Berry Jenkins at the SXSW 2008 premiere of Medicine for Melancholy

Tracing Barry Jenkins’ Path From Medicine to Moonlight

Oscar winner’s long, strange trip back to SXSW

It has been a year since Barry Jenkins won the Best Picture Academy Award for Moonlight, and if you’ve tracked his movements, he has barely been home. He’s obsessed with air travel—and not just getting from point A to point B, like his triumphant return trip to Austin in March as a Film Keynote Speaker exactly 10 years after his first film, Medicine for Melancholy, premiered at the fest. Jenkins also fixates on the perils of the journey itself, posting screenshots of crowded flight paths and potential turbulence, and fretting when he boards a plane so rickety that the armrests still have ashtrays. It’s a fitting neurosis.

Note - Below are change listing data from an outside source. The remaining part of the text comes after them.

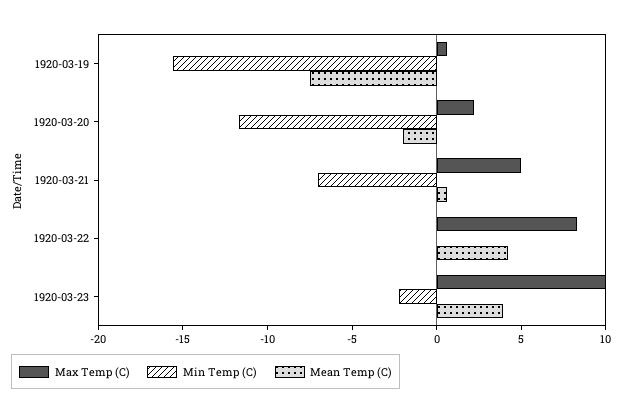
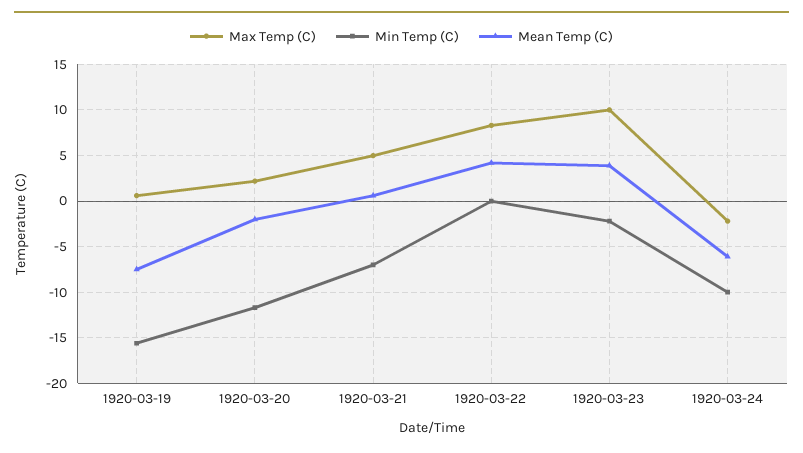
Max Temp (C), 1920-03-24: none -> -2
Min Temp (C), 1920-03-24: none -> -10
Mean Temp (C), 1920-03-24: none -> -6

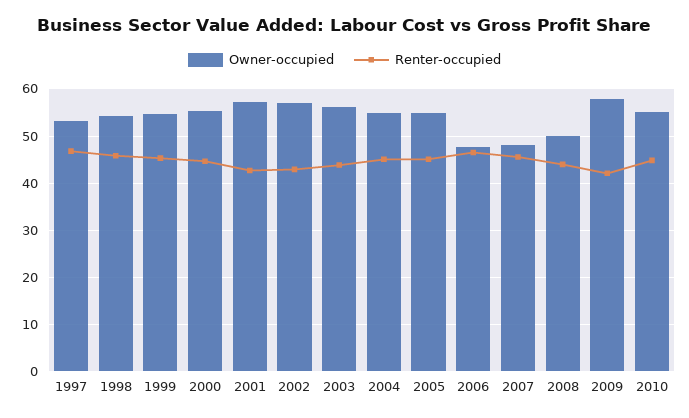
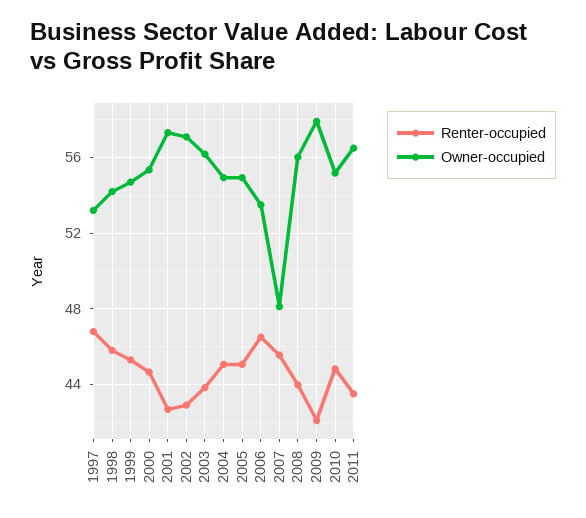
Owner-occupied, 2006: 48 -> 53.5
Owner-occupied, 2008: 50 -> 56
Renter-occupied, 2011: none -> 43.5
Owner-occupied, 2011: none -> 56.5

Jenkins’ ascent to Oscar success nearly nosedived several times. Map his career, and the trajectory looks less like a 747 than a bumbling bee.

In college, he was a football jock from the Miami projects whose film knowledge didn’t go deeper than Die Hard and Toy Story. Jenkins was one semester away from graduating with a degree in creative writing—from there, he figured he’d teach English, maybe?—when he saw a sign on the Florida State University campus that literally just said, “Film School.” He loved Die Hard. Why not?

Jenkins applied, got in, and immediately realized he was in over his head. Classmates David Robert Mitchell (It Follows), Wes Ball (Maze Runner) and actress Amy Seimetz were talented and ready. He wasn’t. So he took a year off college, put off graduation again, and rented every foreign flick at the library until he had the eyes, heart, and brains to make his first film, My Josephine, a post-9/11 short about two Arabic-speaking laundromat workers who wash American flags for free. A camera leak accidentally turned the footage green. A magical mistake. He loved it.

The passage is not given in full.